Task - Go through the material below and return each line with the string "MAGLIA" in it.

=== Section Start ===

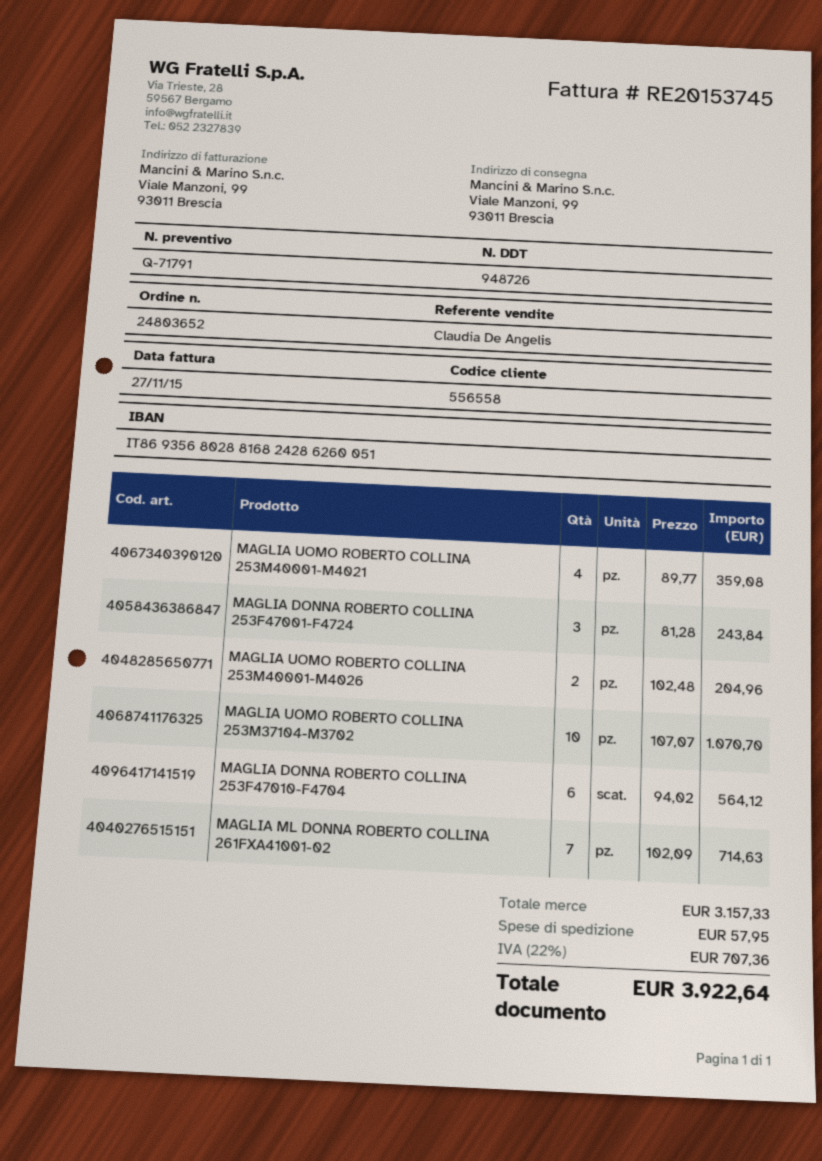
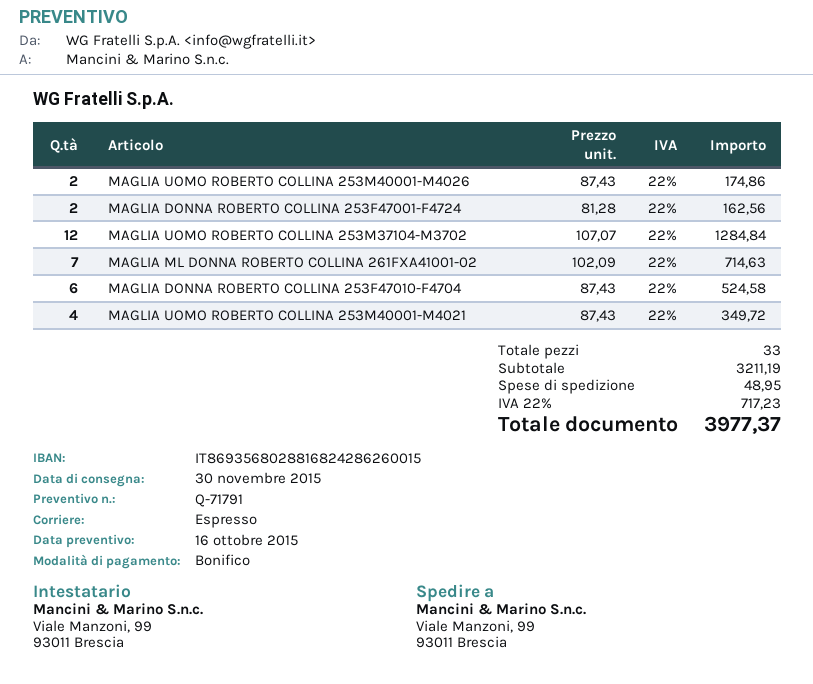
bank account: IT8693568028816824286260051 -> IT8693568028816824286260015
MAGLIA UOMO ROBERTO COLLINA 253M40001-M4021: 4 x 89.77 = 359.08 -> 4 x 87.43 = 349.72
MAGLIA DONNA ROBERTO COLLINA 253F47001-F4724: 3 x 81.28 = 243.84 -> 2 x 81.28 = 162.56
MAGLIA UOMO ROBERTO COLLINA 253M40001-M4026: 2 x 102.48 = 204.96 -> 2 x 87.43 = 174.86
MAGLIA UOMO ROBERTO COLLINA 253M37104-M3702: 10 x 107.07 = 1070.70 -> 12 x 107.07 = 1284.84
MAGLIA DONNA ROBERTO COLLINA 253F47010-F4704: 6 x 94.02 = 564.12 -> 6 x 87.43 = 524.58
subtotal: 3157.33 -> 3211.19
shipping: 57.95 -> 48.95
tax: 22% = 707.36 -> 22% = 717.23
total: 3922.64 -> 3977.37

=== Section End ===

Solution to the problem -
MAGLIA UOMO ROBERTO COLLINA 253M40001-M4021: 4 x 89.77 = 359.08 -> 4 x 87.43 = 349.72
MAGLIA DONNA ROBERTO COLLINA 253F47001-F4724: 3 x 81.28 = 243.84 -> 2 x 81.28 = 162.56
MAGLIA UOMO ROBERTO COLLINA 253M40001-M4026: 2 x 102.48 = 204.96 -> 2 x 87.43 = 174.86
MAGLIA UOMO ROBERTO COLLINA 253M37104-M3702: 10 x 107.07 = 1070.70 -> 12 x 107.07 = 1284.84
MAGLIA DONNA ROBERTO COLLINA 253F47010-F4704: 6 x 94.02 = 564.12 -> 6 x 87.43 = 524.58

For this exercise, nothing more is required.